As for saying the Matador coupe was a failure, I can't agree. It used mostly off the shelf items so development cost wast nearly as high as it looked. It was also wildly popular in 1974. Many don't care for its looks now, but then it was almost universally praised for them in reviews. It generated showroom traffic in a way that nothing had since the launch of the Gremlin, which helped sell an otherwise stale and aging lineup. It's biggest issue was the lack of updating it received which meant it too was quickly an also ran.
I love Pacers and their excellent packaging concepts, but that car suffered the same fate. It sold like crazy in 1975, but that led to quality issues as the ancient Kenosha factory attempted to build enough to satiate demand. But like most AMC's, it got no marketing or styling attention after it's debut and sales quickly slumped.

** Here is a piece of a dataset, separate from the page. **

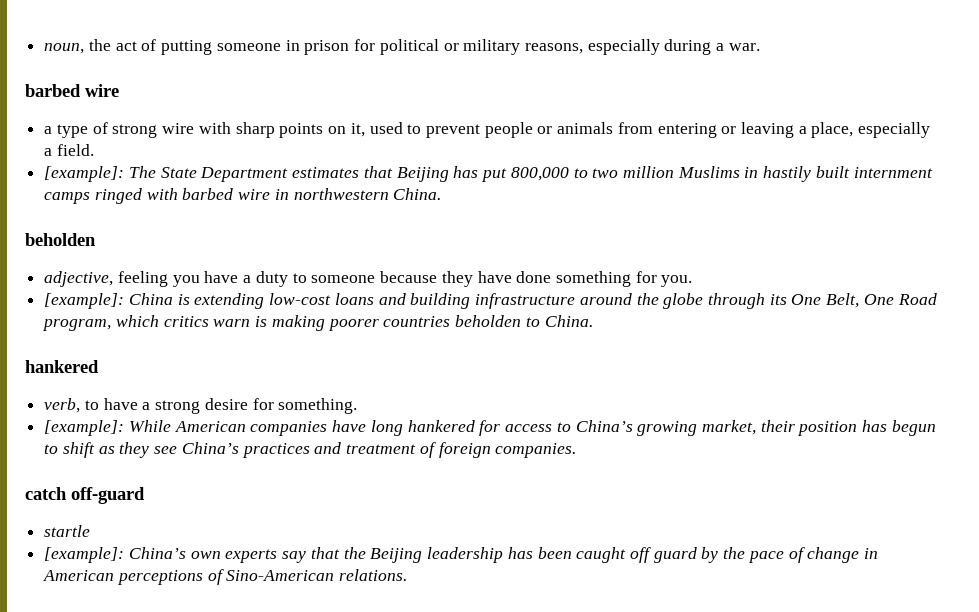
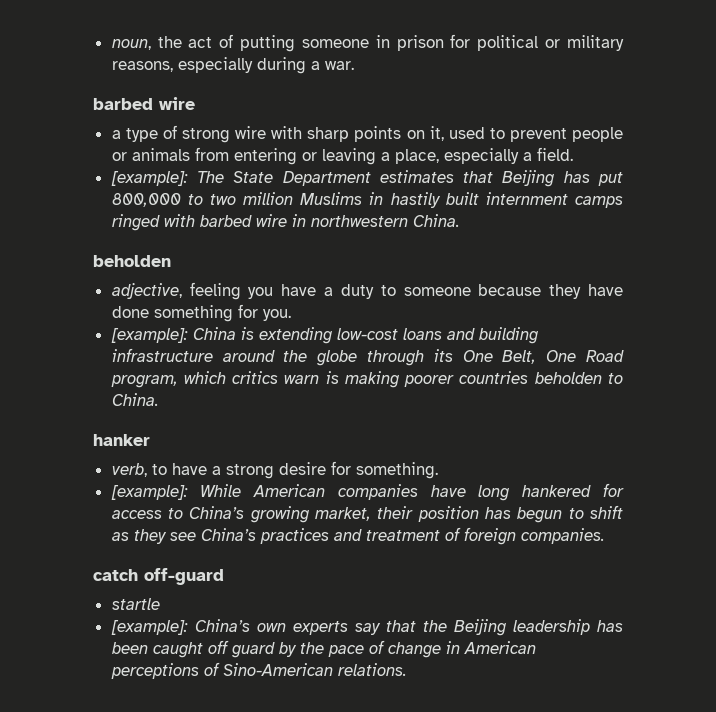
[25,360,99,373] hankered -> [93,434,150,446] hanker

For a car that shared nothing but Powertrain with the rest of the lineup, it was expensive to build and didn't amortize as quickly.
Despite all of that, I would say the real failing of AMC was that Renault simply didn't contribute enough. Had AMC stayed single, it likely would've dropped the passenger car line in the early 80's and focused on profitable Jeep. They could've sold off the Kenosha plants and kept Toledo only. But Renault initially invested cash to keep development going, then stopped short after the Alliance. Development was on going, but Renault was ready to cut its losses despite the upcoming ZJ Grand Cherokee, the Medallion, and the Premier. These were all modern, higher margin products that likely would've kept AMC alive. Instead, Renault foolishly exited too soon and gave Chrysler Jeep and a brand new plant for pennies on the dollar.